と突拍子もないことを言うのだった。俺は困惑したが、表情を歪める自由は奪われていた。


「何を言っているんです?」呼吸を合わせたように、オスローとチリンが戸惑った声を上げる。


「その偵察役、私が引き受けようという話です。負傷者が出ている現在、手が空いている……というより役立たずは私くらいのものです。私は幸いまだ元気ですが、このまま拠点に留まっていても戦線に寄与できるとは思いません。故に、私が適任かと」


「……しかしですね」唐突な申し出に戸惑っているのか、チリンはあからさまに不承顔である。当然だろう、何を隠そう言い出している俺自身、その発言に混乱しまくっているのだから。ミーンの奴、何を考えて俺にそんな提案を? 確かに現状、銃もろくに使えない自分がこの急場で役に立つとは思えないのだが……。


 その場に気まずい沈黙が流れ、俺はその場から走り去りたい気分に駆られるが、生憎とミーンは俺の体の自由を返してはくれない。──と、その沈黙を打ち破るように、オスローの懐に入っていた通信機が着信音を鳴らした。


「……はい、オスローです。……えっ、ああ、分かりました。少々お待ちを……」


 誰からの通信なのかは分からないが、明らかにオスローの表情が変わったように見えた。彼女は会釈も軽く急いでその場を離れ、廊下へと駆けだしていった。一同が目を丸くしてオスローの去っていく背を見送っていたが……二、三分ほど経ってから、再び俺の隣に戻ってきた。彼女はチリンやリースたちを一度見まわしてから、


「……彼の提案、私は賛成します」


と一言。


「……本気ですか? オスローさん」


 チリンの顔の上の困惑は、よりその色を濃くしていた。しかしオスローは、さも当然と云わんばかりの堂々とした表情でさらに言葉を続けた。
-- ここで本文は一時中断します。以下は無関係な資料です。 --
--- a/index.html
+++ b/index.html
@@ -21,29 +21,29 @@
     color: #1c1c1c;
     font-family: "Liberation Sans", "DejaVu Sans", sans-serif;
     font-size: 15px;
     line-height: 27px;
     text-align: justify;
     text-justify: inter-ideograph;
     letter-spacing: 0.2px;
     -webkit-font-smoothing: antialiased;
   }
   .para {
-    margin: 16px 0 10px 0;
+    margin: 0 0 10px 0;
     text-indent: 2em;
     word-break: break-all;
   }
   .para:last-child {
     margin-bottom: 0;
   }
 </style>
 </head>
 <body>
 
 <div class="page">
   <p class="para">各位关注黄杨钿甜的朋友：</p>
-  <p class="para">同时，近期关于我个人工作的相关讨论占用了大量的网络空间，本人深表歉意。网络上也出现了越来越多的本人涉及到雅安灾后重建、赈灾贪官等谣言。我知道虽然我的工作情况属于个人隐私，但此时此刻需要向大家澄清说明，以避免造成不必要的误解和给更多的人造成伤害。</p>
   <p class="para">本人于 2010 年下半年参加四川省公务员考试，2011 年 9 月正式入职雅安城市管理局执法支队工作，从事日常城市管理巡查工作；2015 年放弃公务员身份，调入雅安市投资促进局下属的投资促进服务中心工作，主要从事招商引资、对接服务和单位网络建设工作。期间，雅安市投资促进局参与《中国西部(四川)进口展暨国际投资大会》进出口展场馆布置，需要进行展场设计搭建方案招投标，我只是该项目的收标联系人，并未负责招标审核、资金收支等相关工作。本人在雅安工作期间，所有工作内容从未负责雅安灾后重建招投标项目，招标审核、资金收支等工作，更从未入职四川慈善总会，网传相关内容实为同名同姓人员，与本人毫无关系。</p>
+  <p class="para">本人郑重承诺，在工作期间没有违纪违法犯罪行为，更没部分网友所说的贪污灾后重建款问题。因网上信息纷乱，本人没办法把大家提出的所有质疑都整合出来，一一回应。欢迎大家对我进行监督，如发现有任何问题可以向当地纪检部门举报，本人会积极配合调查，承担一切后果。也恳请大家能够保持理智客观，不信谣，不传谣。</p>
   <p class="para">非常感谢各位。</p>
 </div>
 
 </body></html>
「確かに彼の言う通りです。敵の先制攻撃で人員に余裕があるとは言えません。手の空いている彼に、偵察役を任せるのは良策かと」


「しかしですねえ……敵のすぐ傍まで接近するんです。危険な任務ですよ?」


「覚悟はできています」心にもないことを俺は言う。それから、オスローが俺に続いて宣言する。


「それと……私も彼に付いていくことにします」


「ええっ? ……それなら、こう言っては何ですけど、オスロー様が単独で向かったほうがいいのでは? レイル君の存在意義は……」


 リースは控えめに反論するが、オスローは小さく首を振った。